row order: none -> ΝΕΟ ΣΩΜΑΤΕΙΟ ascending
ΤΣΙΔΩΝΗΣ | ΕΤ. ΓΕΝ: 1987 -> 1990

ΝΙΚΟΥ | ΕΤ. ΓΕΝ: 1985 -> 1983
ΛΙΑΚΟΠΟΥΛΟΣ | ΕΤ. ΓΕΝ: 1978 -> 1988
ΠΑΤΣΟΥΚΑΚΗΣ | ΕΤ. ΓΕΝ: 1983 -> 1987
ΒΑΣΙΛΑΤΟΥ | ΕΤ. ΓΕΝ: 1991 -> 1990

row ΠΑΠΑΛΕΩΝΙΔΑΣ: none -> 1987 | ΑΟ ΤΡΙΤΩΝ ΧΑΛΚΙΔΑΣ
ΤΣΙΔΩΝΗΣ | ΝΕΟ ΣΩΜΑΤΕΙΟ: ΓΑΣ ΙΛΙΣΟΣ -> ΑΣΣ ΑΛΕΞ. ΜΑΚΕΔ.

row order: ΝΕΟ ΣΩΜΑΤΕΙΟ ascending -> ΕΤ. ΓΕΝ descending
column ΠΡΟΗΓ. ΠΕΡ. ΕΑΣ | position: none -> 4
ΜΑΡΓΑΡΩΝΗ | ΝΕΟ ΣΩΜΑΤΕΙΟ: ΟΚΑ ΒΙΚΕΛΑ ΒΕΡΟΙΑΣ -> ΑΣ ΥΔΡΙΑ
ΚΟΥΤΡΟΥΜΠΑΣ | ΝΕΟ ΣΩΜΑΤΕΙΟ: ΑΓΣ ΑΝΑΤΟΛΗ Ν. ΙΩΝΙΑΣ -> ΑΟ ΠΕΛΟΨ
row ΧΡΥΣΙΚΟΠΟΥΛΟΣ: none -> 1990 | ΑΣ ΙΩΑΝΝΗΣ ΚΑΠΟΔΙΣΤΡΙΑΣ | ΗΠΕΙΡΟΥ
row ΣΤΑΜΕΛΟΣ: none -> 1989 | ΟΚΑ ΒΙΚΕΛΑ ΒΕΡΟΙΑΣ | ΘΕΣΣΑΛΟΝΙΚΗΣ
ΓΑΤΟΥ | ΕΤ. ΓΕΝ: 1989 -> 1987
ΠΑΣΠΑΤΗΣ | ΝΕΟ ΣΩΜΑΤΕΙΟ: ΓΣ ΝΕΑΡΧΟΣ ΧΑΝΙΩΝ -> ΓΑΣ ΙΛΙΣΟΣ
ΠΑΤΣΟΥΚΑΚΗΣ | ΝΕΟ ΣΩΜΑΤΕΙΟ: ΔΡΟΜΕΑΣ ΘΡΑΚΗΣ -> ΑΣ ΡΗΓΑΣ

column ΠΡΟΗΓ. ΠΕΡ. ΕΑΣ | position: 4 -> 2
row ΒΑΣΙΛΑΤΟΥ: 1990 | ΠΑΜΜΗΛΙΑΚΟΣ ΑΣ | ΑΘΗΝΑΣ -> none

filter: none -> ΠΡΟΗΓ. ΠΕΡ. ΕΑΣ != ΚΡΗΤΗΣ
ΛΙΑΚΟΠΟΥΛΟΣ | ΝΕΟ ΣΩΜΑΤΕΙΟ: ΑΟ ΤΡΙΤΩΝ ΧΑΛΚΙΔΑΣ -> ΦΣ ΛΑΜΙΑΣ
──────
**Work required:**
Return every entry exactly; no line may be missing.

**Finished exercise:**
row order: none -> ΝΕΟ ΣΩΜΑΤΕΙΟ ascending
ΤΣΙΔΩΝΗΣ | ΕΤ. ΓΕΝ: 1987 -> 1990

ΝΙΚΟΥ | ΕΤ. ΓΕΝ: 1985 -> 1983
ΛΙΑΚΟΠΟΥΛΟΣ | ΕΤ. ΓΕΝ: 1978 -> 1988
ΠΑΤΣΟΥΚΑΚΗΣ | ΕΤ. ΓΕΝ: 1983 -> 1987
ΒΑΣΙΛΑΤΟΥ | ΕΤ. ΓΕΝ: 1991 -> 1990

row ΠΑΠΑΛΕΩΝΙΔΑΣ: none -> 1987 | ΑΟ ΤΡΙΤΩΝ ΧΑΛΚΙΔΑΣ
ΤΣΙΔΩΝΗΣ | ΝΕΟ ΣΩΜΑΤΕΙΟ: ΓΑΣ ΙΛΙΣΟΣ -> ΑΣΣ ΑΛΕΞ. ΜΑΚΕΔ.

row order: ΝΕΟ ΣΩΜΑΤΕΙΟ ascending -> ΕΤ. ΓΕΝ descending
column ΠΡΟΗΓ. ΠΕΡ. ΕΑΣ | position: none -> 4
ΜΑΡΓΑΡΩΝΗ | ΝΕΟ ΣΩΜΑΤΕΙΟ: ΟΚΑ ΒΙΚΕΛΑ ΒΕΡΟΙΑΣ -> ΑΣ ΥΔΡΙΑ
ΚΟΥΤΡΟΥΜΠΑΣ | ΝΕΟ ΣΩΜΑΤΕΙΟ: ΑΓΣ ΑΝΑΤΟΛΗ Ν. ΙΩΝΙΑΣ -> ΑΟ ΠΕΛΟΨ
row ΧΡΥΣΙΚΟΠΟΥΛΟΣ: none -> 1990 | ΑΣ ΙΩΑΝΝΗΣ ΚΑΠΟΔΙΣΤΡΙΑΣ | ΗΠΕΙΡΟΥ
row ΣΤΑΜΕΛΟΣ: none -> 1989 | ΟΚΑ ΒΙΚΕΛΑ ΒΕΡΟΙΑΣ | ΘΕΣΣΑΛΟΝΙΚΗΣ
ΓΑΤΟΥ | ΕΤ. ΓΕΝ: 1989 -> 1987
ΠΑΣΠΑΤΗΣ | ΝΕΟ ΣΩΜΑΤΕΙΟ: ΓΣ ΝΕΑΡΧΟΣ ΧΑΝΙΩΝ -> ΓΑΣ ΙΛΙΣΟΣ
ΠΑΤΣΟΥΚΑΚΗΣ | ΝΕΟ ΣΩΜΑΤΕΙΟ: ΔΡΟΜΕΑΣ ΘΡΑΚΗΣ -> ΑΣ ΡΗΓΑΣ

column ΠΡΟΗΓ. ΠΕΡ. ΕΑΣ | position: 4 -> 2
row ΒΑΣΙΛΑΤΟΥ: 1990 | ΠΑΜΜΗΛΙΑΚΟΣ ΑΣ | ΑΘΗΝΑΣ -> none

filter: none -> ΠΡΟΗΓ. ΠΕΡ. ΕΑΣ != ΚΡΗΤΗΣ
ΛΙΑΚΟΠΟΥΛΟΣ | ΝΕΟ ΣΩΜΑΤΕΙΟ: ΑΟ ΤΡΙΤΩΝ ΧΑΛΚΙΔΑΣ -> ΦΣ ΛΑΜΙΑΣ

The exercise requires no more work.